TASK BRIEF: Word for word, transcribe the data below from the line with "OFS、EDF150 | 吸収150dB/m" to the line with "秋月、TEC1-12708 | 40×40 mm", keeping both of those lines.

Before-and-after change records:
%%
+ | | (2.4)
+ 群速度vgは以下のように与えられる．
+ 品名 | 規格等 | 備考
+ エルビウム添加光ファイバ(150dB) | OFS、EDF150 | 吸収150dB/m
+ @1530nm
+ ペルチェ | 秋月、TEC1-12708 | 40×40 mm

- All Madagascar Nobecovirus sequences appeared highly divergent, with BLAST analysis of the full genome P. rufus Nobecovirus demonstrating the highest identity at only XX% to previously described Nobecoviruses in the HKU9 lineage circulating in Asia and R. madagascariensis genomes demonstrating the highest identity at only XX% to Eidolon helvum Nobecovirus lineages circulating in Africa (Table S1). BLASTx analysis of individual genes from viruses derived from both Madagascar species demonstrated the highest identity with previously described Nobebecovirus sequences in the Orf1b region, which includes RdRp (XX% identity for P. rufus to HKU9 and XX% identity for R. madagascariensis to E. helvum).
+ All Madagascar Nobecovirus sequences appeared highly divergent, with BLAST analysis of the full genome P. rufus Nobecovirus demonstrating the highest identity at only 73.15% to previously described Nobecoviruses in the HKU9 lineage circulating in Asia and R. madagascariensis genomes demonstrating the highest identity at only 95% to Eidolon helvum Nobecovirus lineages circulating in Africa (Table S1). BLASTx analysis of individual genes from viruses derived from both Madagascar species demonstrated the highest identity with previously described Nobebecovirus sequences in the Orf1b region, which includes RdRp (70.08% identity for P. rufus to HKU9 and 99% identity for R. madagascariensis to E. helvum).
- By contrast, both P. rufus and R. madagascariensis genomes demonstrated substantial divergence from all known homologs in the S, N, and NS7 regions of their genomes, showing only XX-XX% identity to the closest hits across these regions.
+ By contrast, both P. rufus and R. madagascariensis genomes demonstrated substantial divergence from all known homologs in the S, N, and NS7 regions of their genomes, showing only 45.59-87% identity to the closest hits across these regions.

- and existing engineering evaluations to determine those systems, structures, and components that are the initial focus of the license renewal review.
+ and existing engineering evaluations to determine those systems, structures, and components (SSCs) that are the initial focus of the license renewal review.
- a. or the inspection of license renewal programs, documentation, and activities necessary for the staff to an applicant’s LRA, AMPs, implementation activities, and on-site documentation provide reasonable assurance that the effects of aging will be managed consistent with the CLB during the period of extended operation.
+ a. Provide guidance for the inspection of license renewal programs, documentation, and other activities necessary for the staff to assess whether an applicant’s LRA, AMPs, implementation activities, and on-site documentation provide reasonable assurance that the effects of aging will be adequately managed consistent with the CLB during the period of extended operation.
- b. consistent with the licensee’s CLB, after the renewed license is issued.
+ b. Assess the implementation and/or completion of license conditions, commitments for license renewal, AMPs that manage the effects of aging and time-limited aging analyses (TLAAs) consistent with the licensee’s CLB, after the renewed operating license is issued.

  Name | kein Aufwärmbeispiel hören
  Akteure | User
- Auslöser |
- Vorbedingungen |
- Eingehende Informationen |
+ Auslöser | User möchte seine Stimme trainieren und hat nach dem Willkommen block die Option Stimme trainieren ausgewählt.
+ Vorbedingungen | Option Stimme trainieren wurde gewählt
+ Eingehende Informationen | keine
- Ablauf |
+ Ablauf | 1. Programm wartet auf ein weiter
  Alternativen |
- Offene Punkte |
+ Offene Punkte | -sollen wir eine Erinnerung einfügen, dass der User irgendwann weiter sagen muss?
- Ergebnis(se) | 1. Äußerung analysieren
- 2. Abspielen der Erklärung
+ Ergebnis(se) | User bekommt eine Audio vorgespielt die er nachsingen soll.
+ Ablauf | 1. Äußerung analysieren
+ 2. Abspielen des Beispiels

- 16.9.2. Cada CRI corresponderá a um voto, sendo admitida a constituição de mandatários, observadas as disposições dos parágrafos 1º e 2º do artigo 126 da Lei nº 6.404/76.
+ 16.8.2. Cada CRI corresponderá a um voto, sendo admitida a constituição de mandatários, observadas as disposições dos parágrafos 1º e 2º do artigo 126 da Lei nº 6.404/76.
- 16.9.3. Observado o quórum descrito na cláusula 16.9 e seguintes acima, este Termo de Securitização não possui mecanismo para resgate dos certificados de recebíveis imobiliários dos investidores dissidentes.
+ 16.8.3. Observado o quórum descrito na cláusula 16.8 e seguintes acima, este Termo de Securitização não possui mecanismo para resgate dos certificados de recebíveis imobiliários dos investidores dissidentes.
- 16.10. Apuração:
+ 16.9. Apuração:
%%
SOLUTION:
+ エルビウム添加光ファイバ(150dB) | OFS、EDF150 | 吸収150dB/m
+ @1530nm
+ ペルチェ | 秋月、TEC1-12708 | 40×40 mm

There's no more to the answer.